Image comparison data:
***
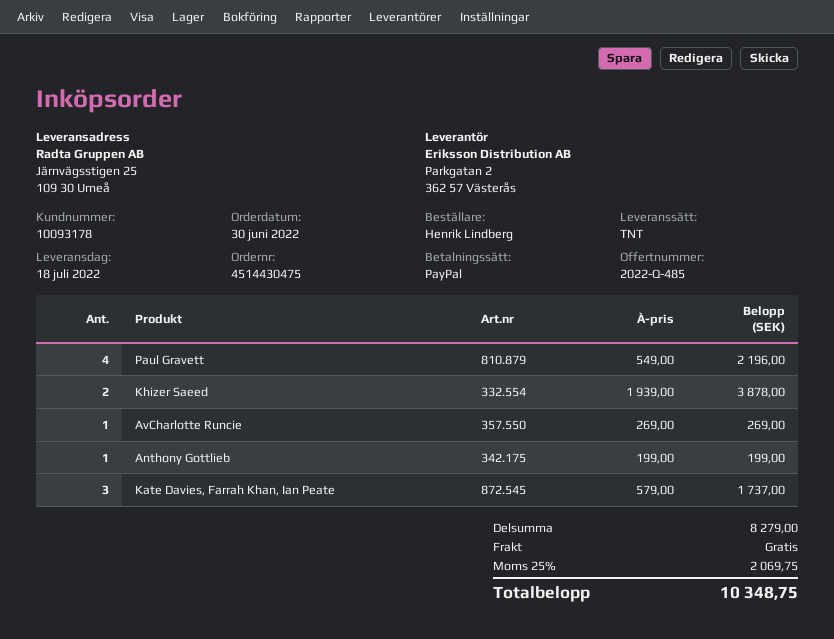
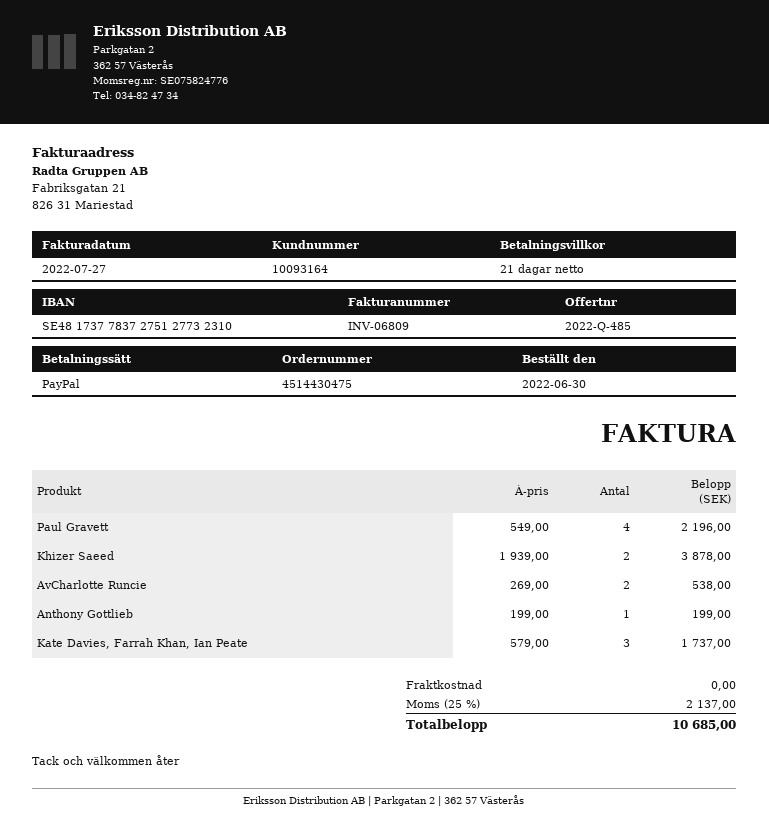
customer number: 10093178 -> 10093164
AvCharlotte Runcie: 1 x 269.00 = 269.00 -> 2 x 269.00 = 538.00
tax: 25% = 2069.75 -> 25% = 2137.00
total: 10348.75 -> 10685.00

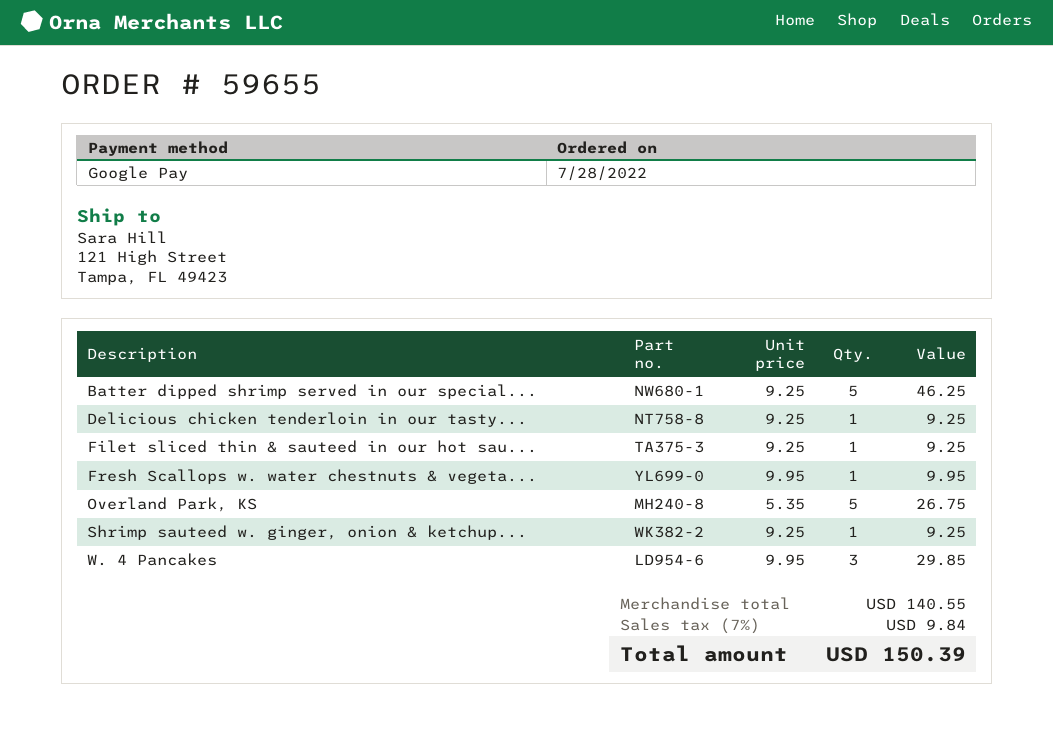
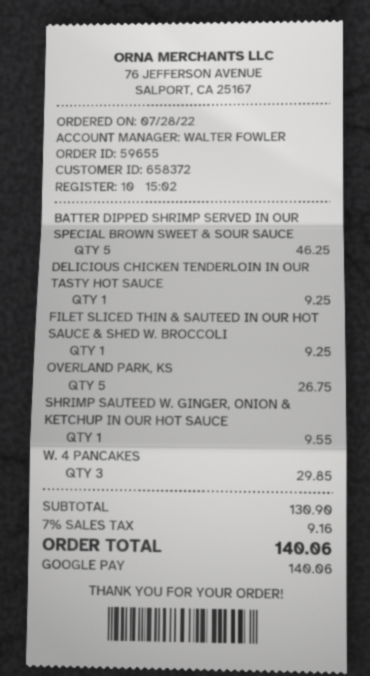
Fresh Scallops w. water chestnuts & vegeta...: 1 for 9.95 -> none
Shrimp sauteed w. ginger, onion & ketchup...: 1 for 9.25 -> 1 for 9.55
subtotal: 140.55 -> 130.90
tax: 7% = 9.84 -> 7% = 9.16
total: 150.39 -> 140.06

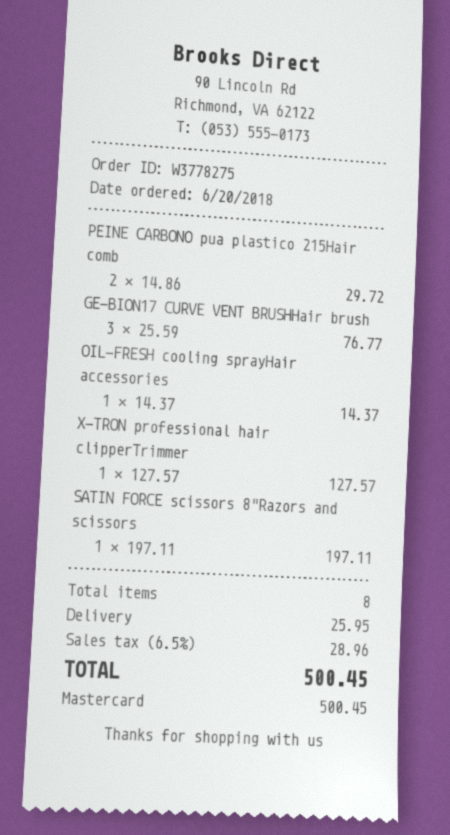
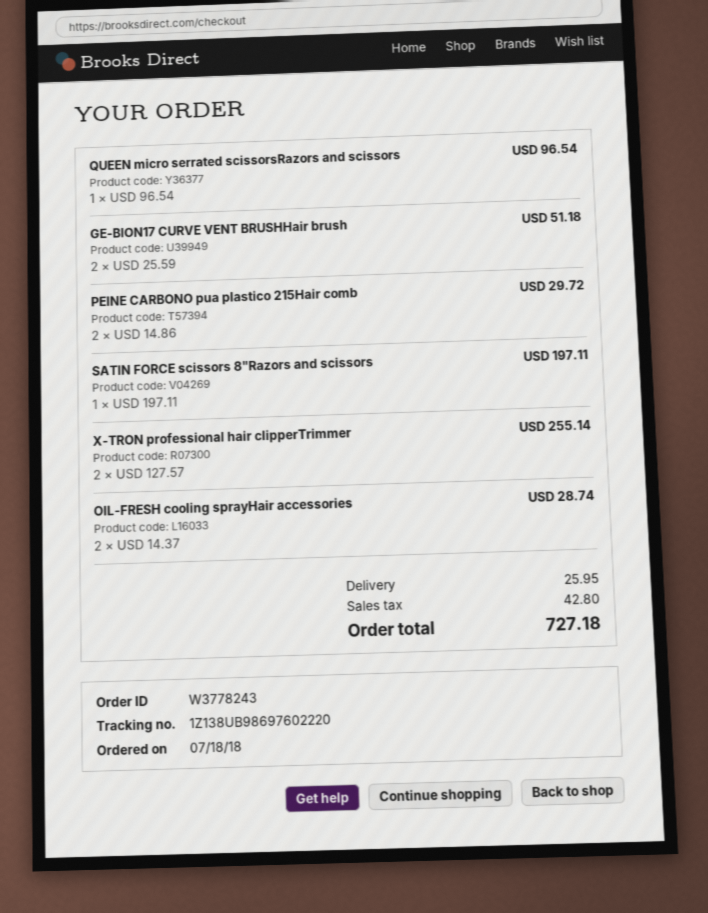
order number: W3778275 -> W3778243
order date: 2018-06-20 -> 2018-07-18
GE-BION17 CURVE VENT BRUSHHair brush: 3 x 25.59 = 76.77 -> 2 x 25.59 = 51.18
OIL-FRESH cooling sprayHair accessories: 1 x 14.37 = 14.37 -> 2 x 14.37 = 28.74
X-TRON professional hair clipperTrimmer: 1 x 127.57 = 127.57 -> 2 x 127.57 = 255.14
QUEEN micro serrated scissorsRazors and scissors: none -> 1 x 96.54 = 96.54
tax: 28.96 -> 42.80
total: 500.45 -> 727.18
***
> Work to complete
Whenever a line of the records holds the string "none", pick it out and copy it.

> Task output
Fresh Scallops w. water chestnuts & vegeta...: 1 for 9.95 -> none
QUEEN micro serrated scissorsRazors and scissors: none -> 1 x 96.54 = 96.54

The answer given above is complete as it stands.